我明天也要回学校了。玫玫一直没有消息。我真的非常想她。
七、1月8日 风
系里又有一个男生因为偷看女生洗澡被开除了。我一直不明白,女生的身体被男生偷窥是吃亏,看到了男生的身体也吃亏,为什么无论什么时候遇到这样的事情女生永远都是受害者呢?
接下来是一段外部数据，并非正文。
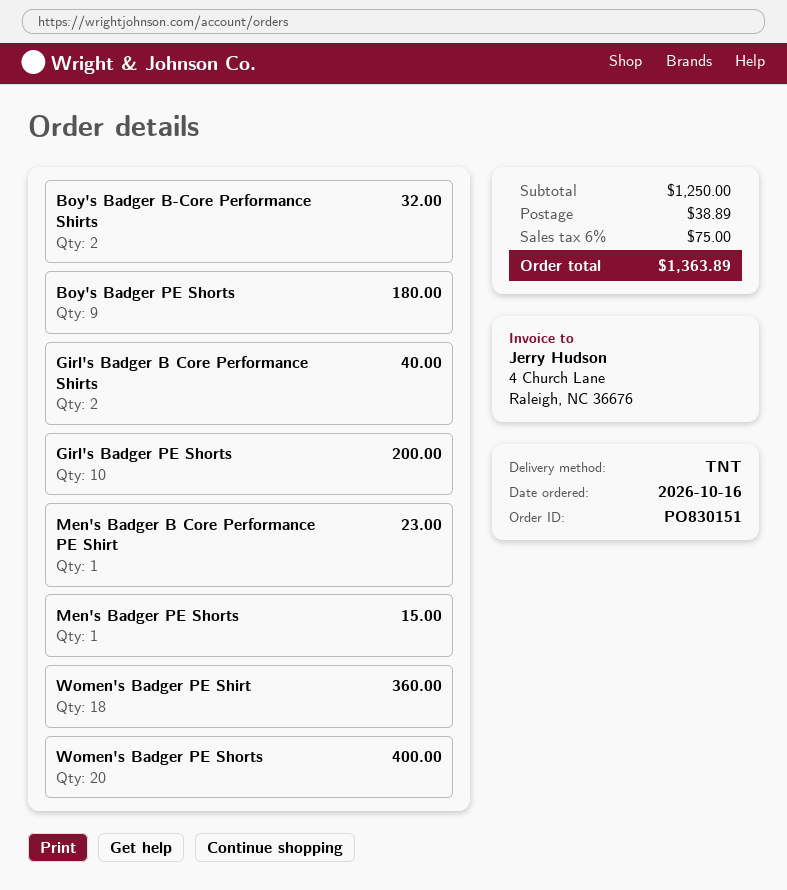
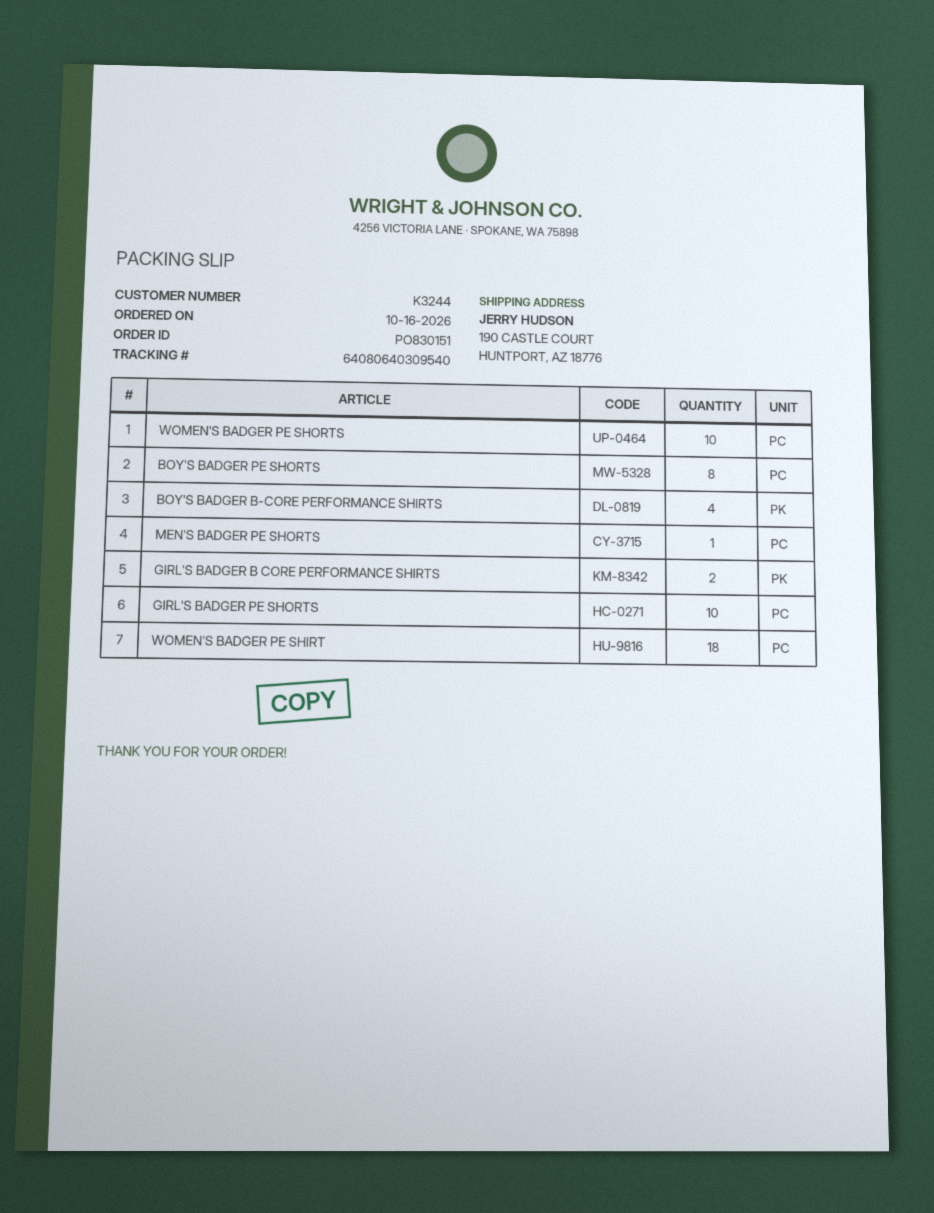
Boy's Badger B-Core Performance Shirts: 2 -> 4
Boy's Badger PE Shorts: 9 -> 8
Men's Badger B Core Performance PE Shirt: 1 -> none
Women's Badger PE Shorts: 20 -> 10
上高中的时候学校就发生过有人在冬天傍晚跑到女生宿舍附近“蹲点”,专等女生吃完晚饭在去自习室的路上把自己的东西露给人看的事情。我的上铺就碰到过,据她说那个人高高个子,年龄并不大,很有可能就是邻校二十八中的学生。每到傍晚,他总是穿着军大衣把手插进衣兜在宿舍附近徘徊。直到有一天,当她走到他的对面时,他突然对着她敞开军大衣,里面光溜溜的居然什么也没穿,他还把屁股向前一挺一挺的,做着极其下流的动作。其实她当时什么也没看见,只顾大声尖叫着调头往宿舍跑。跟我说的时候她还是很气愤,为了表明我的立场,我把自己所有听到过的和充分发挥想象力创造出来的脏话全都搬了出来,使劲地骂。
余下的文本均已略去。